Hey, never too late to be talking about a new year's resolution.
Yeah, maybe things like eating better, getting more sleep, working out, more munched on our popcorn. Yeah, the hate Popcorn's okay. Maybe the new year's resolution for you, Carol is learning another language.
Yeah, I could kind of brush up on my Spanish. You have so much spare time, Yeah, exactly, I can multitask.
Well.
There are plenty of online platforms out there to help you do that. Among them, though, is Babel, the Berlin based company that does exactly that helps you learn a new language.
Well, we've got back with us Julie Hansen, the US CEO of Babel. It's a role that she's had since twenty seventeen. We should note Julie also the former COO and president of Business Insider. It's a role that she served in when Axel Springer bought bi back in what twenty fifteen, value the company for four hundred and fifty million. Julie joins us on Zoom from New York. Julie, good to have you with us this afternoon. How are you.
Good. Thanks for having me Sam and Carol.
Yeah, well, thanks so much for coming back here. So I kind of made this joke about having so much spare time there. But at the same time, the whole point of the app based companies that help you learn another language is that you kind of do them when you do have a few minutes. Talk to us a little bit about how you differentiate Babel in a marketplace that has Rosetta Stone, it has duo Lingo. There's, you know, so many options out there for people to learn another language.

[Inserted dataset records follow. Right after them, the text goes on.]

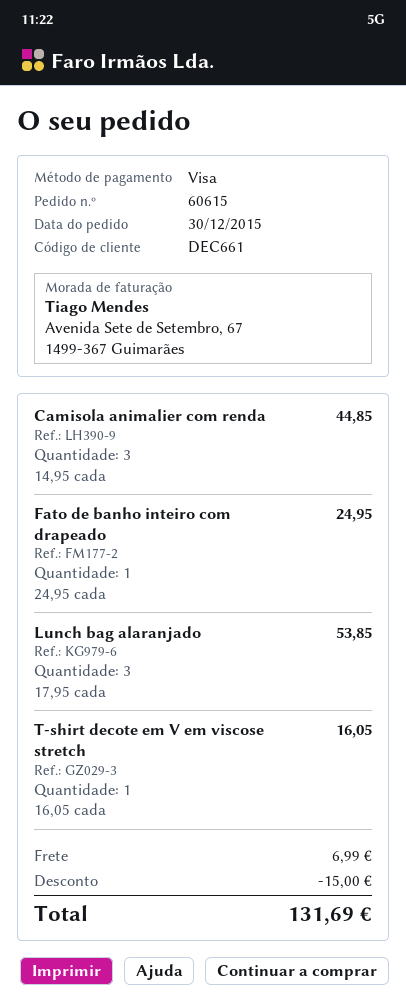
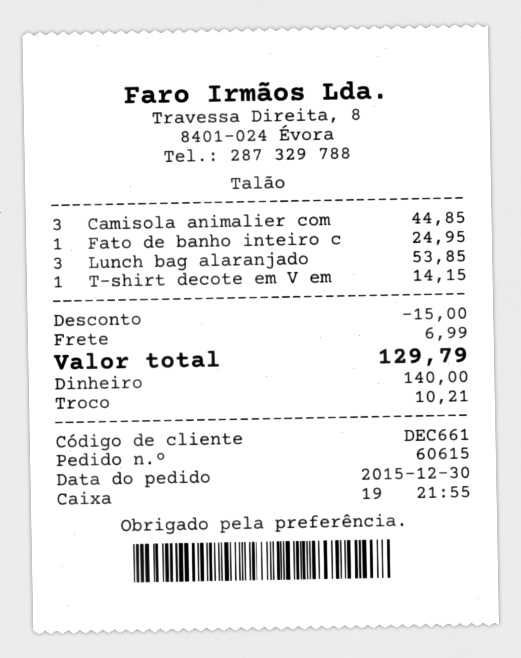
payment method: Visa -> cash
T-shirt decote em V em viscose stretch: 1 for 16.05 -> 1 for 14.15
total: 131.69 -> 129.79

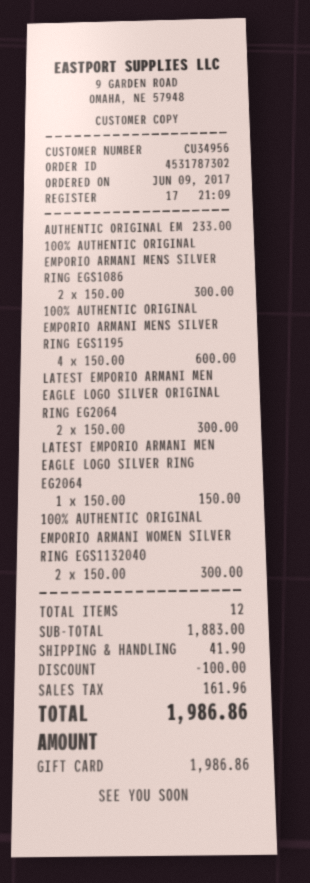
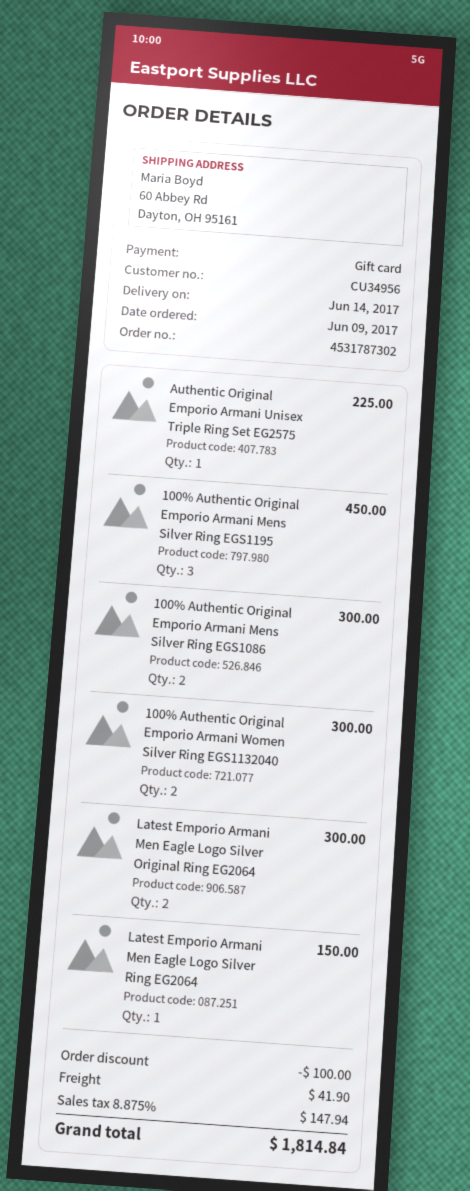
AUTHENTIC ORIGINAL EM: 1 for 233.00 -> 1 for 225.00
100% AUTHENTIC ORIGINAL EMPORIO ARMANI MENS SILVER RING EGS1195: 4 for 600.00 -> 3 for 450.00
tax: 161.96 -> 147.94
total: 1986.86 -> 1814.84

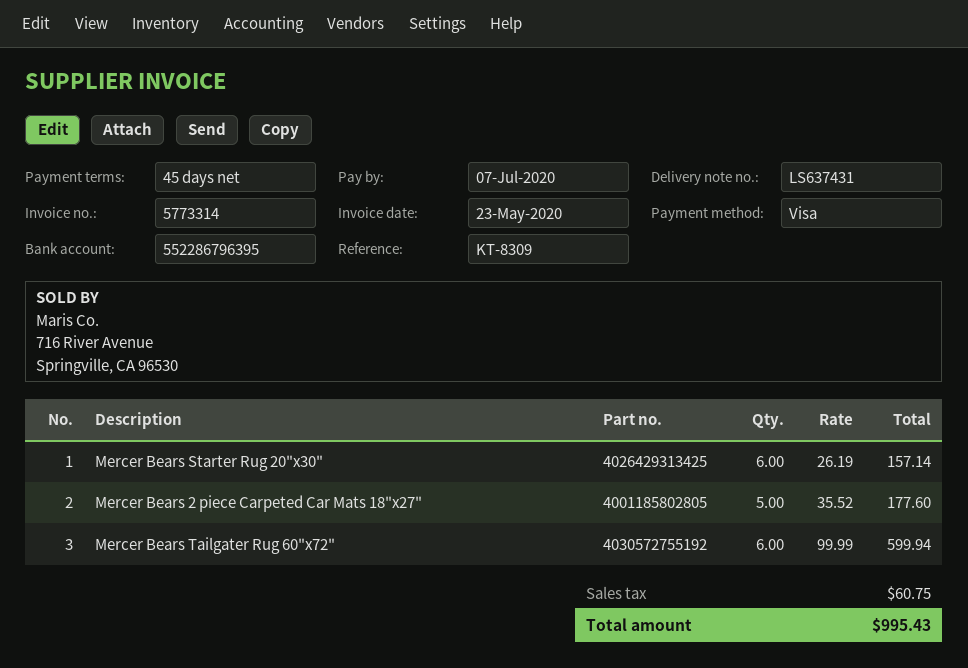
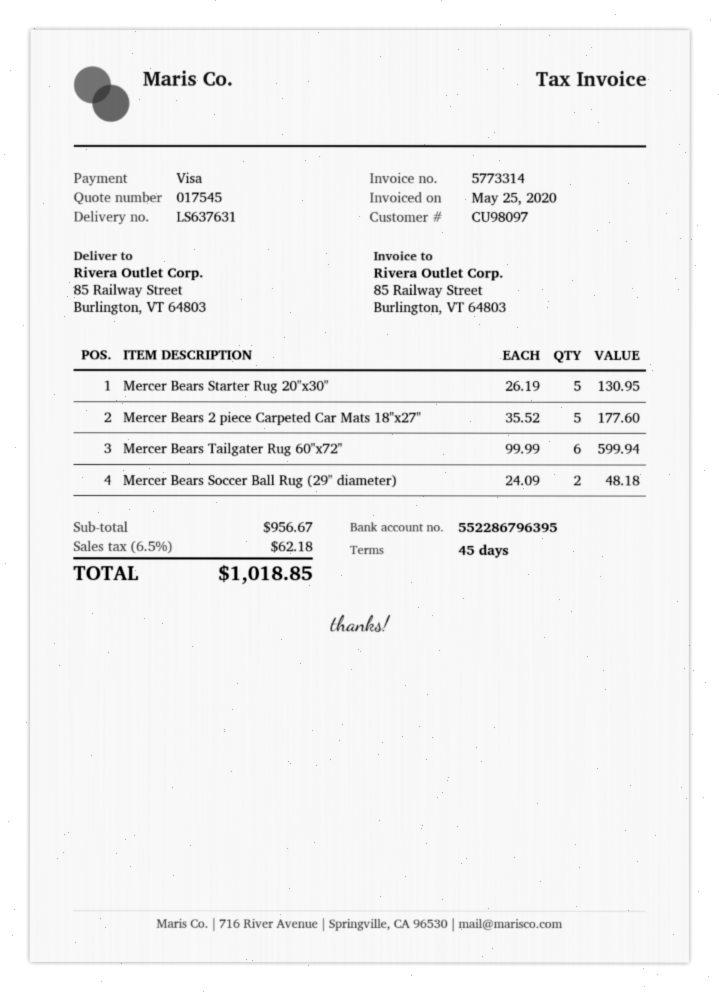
delivery note number: LS637431 -> LS637631
invoice date: 2020-05-23 -> 2020-05-25
Mercer Bears Starter Rug 20"x30": 6 x 26.19 = 157.14 -> 5 x 26.19 = 130.95
Mercer Bears Soccer Ball Rug (29" diameter): none -> 2 x 24.09 = 48.18
tax: 60.75 -> 62.18
total: 995.43 -> 1018.85

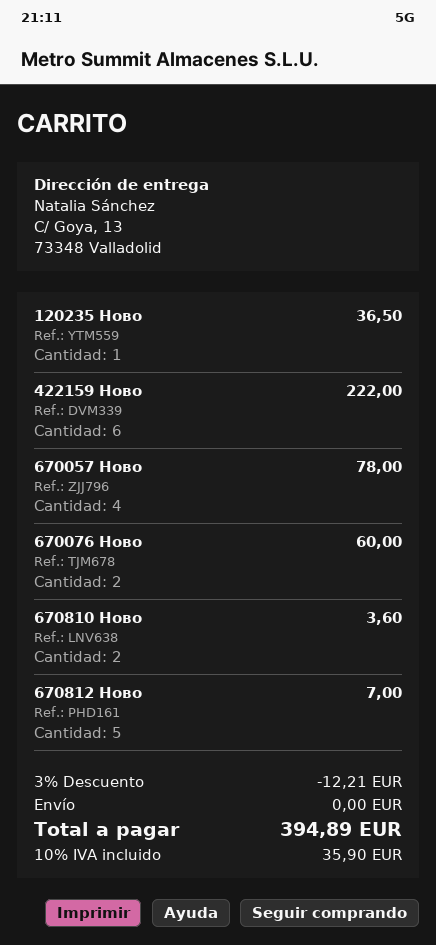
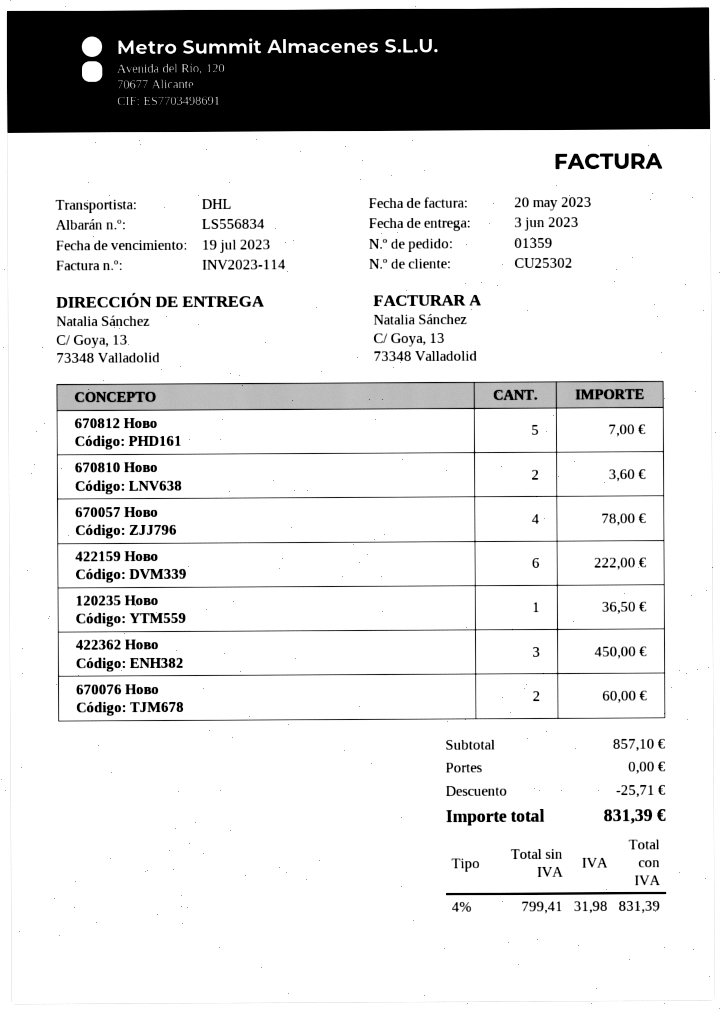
422362 Ново: none -> 3 for 450.00
discount: 12.21 -> 25.71
tax: 10% = 35.90 -> 4% = 31.98
total: 394.89 -> 831.39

You're right there are, and it is a great New Year's resolution. So I love that Carol is on it and trying one thing. You know, we do say that with Babel you only need like ten to fifteen minutes a day, and that's actually really important because you'll do better learning consistently versus binge learning. I think it's probably like studying for a test in college. You want to keep going with a daily habit versus one giant study session. But Babel is very much about learning efficacy. You know,
we are about getting you conversational. It's not comparable to college in that sense. We understand that our users want to learn a language to speak it and use it in their lives, not to not to pass a test necessarily. So that's the focus. We use a lot of human intelligence, augmented by some artificial intelligence. But the role of teachers in creating our product has been super important over the years, and we now have teachers actually giving live lessons in our Babbel Live product.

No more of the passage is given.